In August 1979, a rotational lightcurve of Istria was obtained from photometric observations by American astronomer Alain Harris. Lightcurve analysis gave a well-defined rotation period of 11.77 hours with a brightness amplitude of 0.31 magnitude (U=3). Observations by French amateur astronomer Laurent Bernasconi gave a similar period of 11.6 hours (U=2).

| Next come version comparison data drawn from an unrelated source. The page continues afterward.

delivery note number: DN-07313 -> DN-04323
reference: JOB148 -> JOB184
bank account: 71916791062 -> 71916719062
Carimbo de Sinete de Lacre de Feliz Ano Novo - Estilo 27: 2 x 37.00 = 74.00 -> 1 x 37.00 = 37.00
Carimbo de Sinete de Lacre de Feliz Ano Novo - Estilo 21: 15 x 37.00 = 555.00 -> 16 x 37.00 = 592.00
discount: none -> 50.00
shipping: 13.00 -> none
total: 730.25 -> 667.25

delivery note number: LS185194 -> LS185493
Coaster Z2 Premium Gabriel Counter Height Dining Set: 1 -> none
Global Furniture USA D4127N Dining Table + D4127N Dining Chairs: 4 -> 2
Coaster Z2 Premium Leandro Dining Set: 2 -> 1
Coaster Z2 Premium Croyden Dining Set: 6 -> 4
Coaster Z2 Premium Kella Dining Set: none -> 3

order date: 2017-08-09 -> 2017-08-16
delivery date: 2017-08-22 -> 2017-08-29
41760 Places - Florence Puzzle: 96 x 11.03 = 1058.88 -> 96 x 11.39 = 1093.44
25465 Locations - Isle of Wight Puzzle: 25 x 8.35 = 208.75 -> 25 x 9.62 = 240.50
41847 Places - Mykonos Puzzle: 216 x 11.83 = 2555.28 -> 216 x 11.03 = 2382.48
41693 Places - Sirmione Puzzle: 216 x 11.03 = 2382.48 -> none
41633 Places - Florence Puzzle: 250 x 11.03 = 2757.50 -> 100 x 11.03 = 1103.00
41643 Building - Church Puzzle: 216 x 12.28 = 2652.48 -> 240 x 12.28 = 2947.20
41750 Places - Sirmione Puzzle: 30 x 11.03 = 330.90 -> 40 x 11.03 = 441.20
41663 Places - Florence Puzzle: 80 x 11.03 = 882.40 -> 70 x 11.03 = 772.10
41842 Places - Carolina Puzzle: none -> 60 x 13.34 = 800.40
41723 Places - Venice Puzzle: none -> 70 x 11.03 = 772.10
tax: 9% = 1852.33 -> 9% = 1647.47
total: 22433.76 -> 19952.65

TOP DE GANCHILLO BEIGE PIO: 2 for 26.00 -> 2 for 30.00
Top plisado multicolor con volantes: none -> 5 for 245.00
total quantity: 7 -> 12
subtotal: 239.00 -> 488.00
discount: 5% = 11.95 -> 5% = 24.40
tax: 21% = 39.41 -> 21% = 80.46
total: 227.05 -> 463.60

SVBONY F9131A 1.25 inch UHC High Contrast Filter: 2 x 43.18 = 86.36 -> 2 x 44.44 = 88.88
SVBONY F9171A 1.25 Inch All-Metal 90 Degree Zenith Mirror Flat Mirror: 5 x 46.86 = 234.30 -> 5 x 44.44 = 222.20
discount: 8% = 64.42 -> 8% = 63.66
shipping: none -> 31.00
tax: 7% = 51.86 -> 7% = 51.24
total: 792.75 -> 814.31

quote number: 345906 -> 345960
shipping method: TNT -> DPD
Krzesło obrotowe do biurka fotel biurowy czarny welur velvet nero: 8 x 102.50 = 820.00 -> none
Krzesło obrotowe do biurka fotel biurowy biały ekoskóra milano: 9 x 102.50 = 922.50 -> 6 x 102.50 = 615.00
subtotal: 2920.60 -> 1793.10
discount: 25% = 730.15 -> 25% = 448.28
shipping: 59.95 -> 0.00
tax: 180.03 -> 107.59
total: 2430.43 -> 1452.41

=== Diameter and albedo ===

According to the surveys carried out by the Infrared Astronomical Satellite IRAS, the Japanese Akari satellite and the NEOWISE mission of NASA's Wide-field Infrared Survey Explorer, Istria measures between 30.779 and 35.43 kilometers in diameter and its surface has an albedo between 0.1890 and 0.2582.

== Naming ==

This minor planet was named after the Istrian Peninsula in the Adriatic Sea, where the city of Pula (then Pola) with its discovering observatory is located. A the time the peninsula was part of the Austro-Hungarian Empire. The asteroid's name was given by Vice-Admiral Bernhard von Wüllerstorf-Urbair, who is known as the captain of the first Austrian circumnavigatory adventure with the sail frigate SMS Novara. The official naming citation was mentioned in The Names of the Minor Planets by Paul Herget in 1955 (H 183).